___ Data for this exercise ___

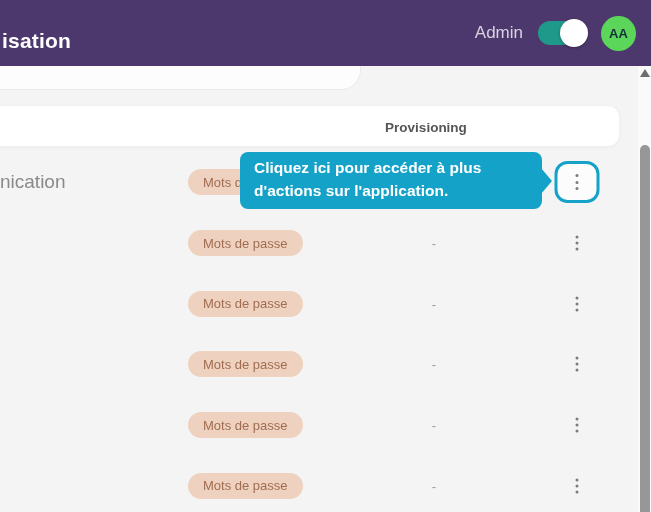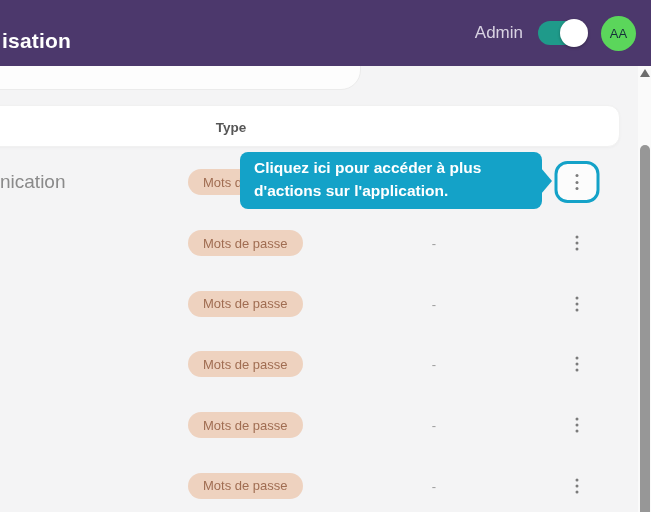"AA" .avatar { font-weight: 400 -> 700 }
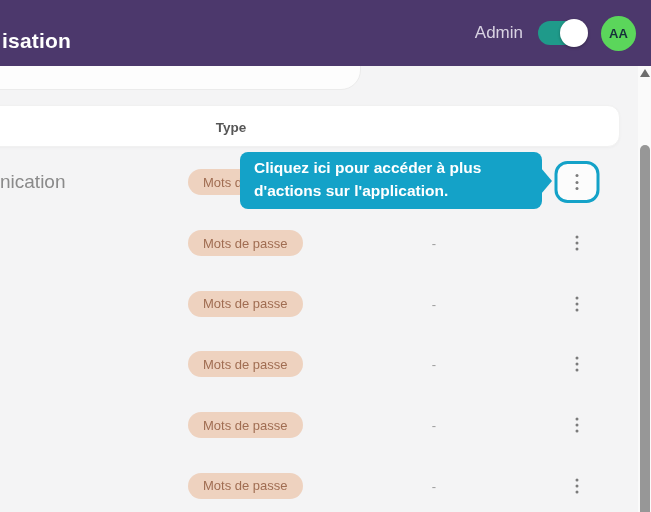"Type" div.col-type { html: <div>Type</div> -> none }
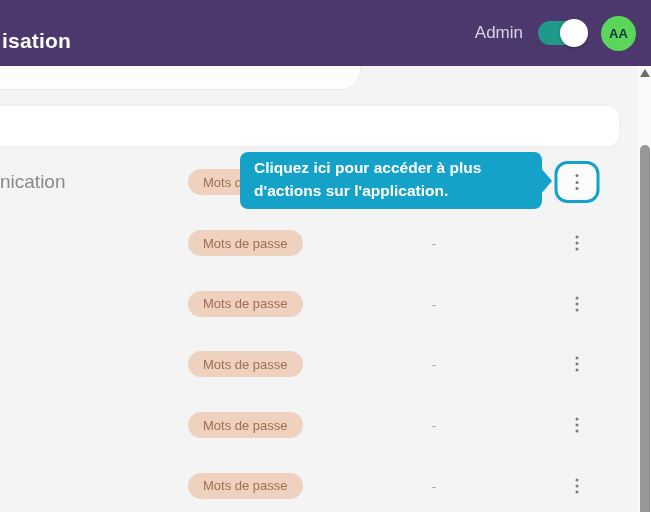"Provisioning" div.col-prov { html: none -> <div>Provisioning</div> }
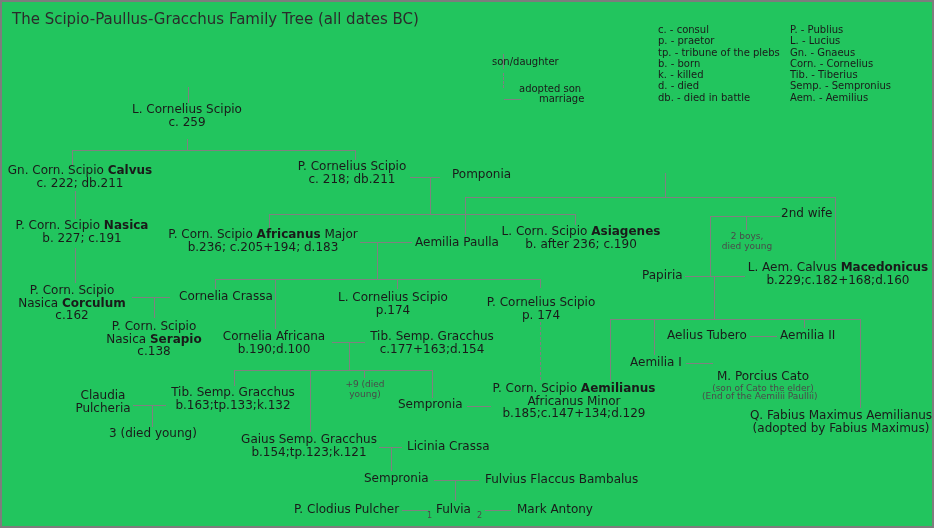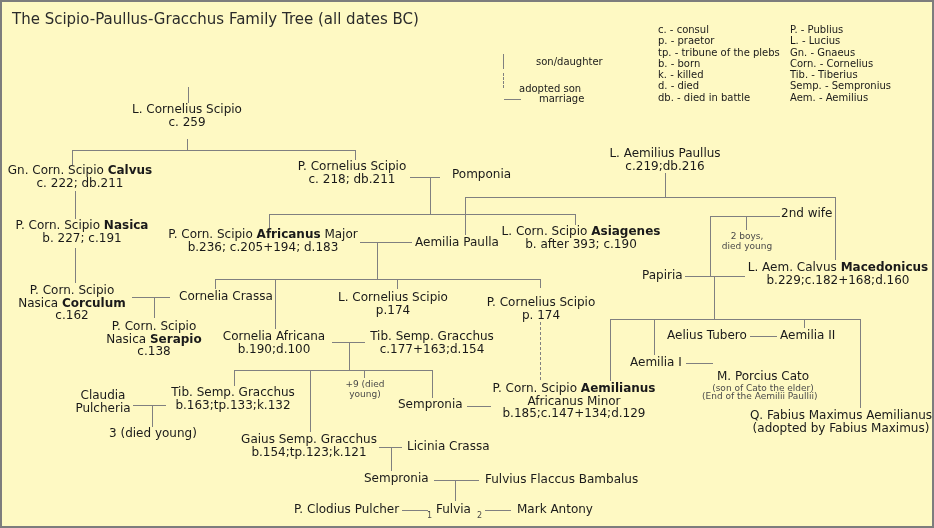"The Scipio-Paullus-Gracchus Family Tree" .canvas { background: #fef9c3 -> #22c55e }
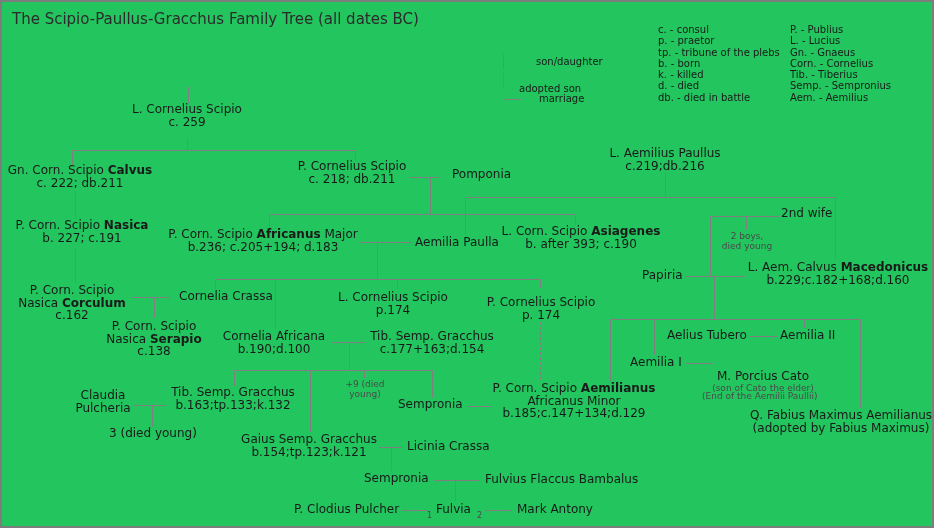"son/daughter" div.leg { left: 534px -> 490px }
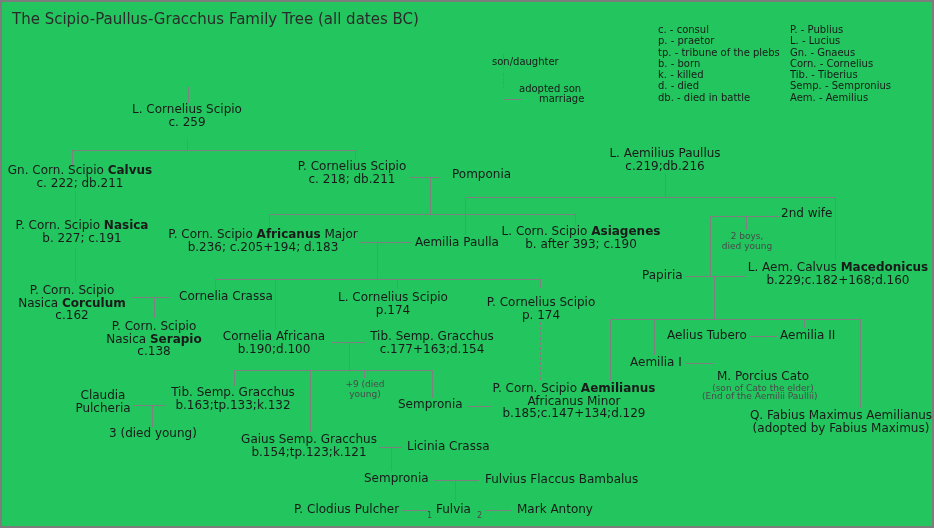"L. Aemilius Paullus" div.node { html: <div> <div>L. Aemilius Paullus</div> <div>c.219;db.216</div> </div> -> none }
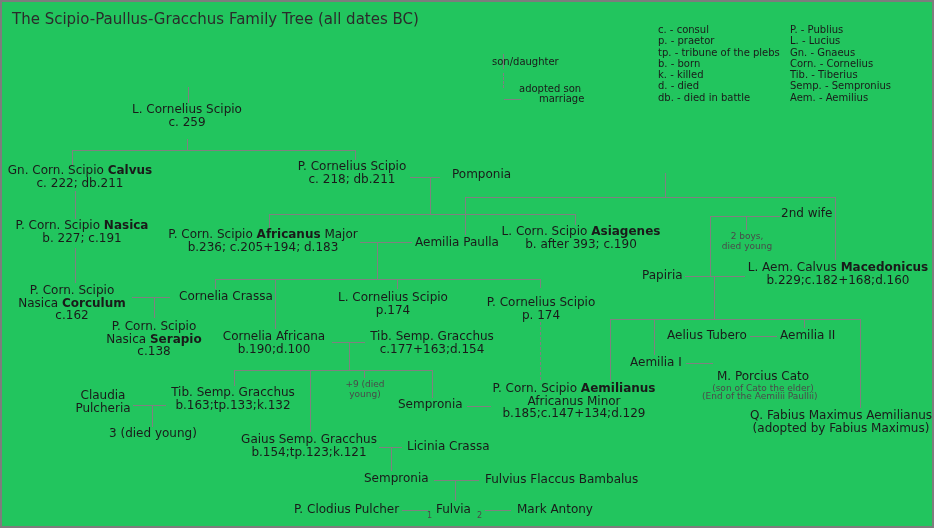"b. after 393; c.190" div { text: 393 -> 236 }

___

→ **Description of the task**
Output the listing exactly, without images.

→ **Task solution**
"AA" .avatar { font-weight: 400 -> 700 }
"Type" div.col-type { html: <div>Type</div> -> none }
"Provisioning" div.col-prov { html: none -> <div>Provisioning</div> }
"The Scipio-Paullus-Gracchus Family Tree" .canvas { background: #fef9c3 -> #22c55e }
"son/daughter" div.leg { left: 534px -> 490px }
"L. Aemilius Paullus" div.node { html: <div> <div>L. Aemilius Paullus</div> <div>c.219;db.216</div> </div> -> none }
"b. after 393; c.190" div { text: 393 -> 236 }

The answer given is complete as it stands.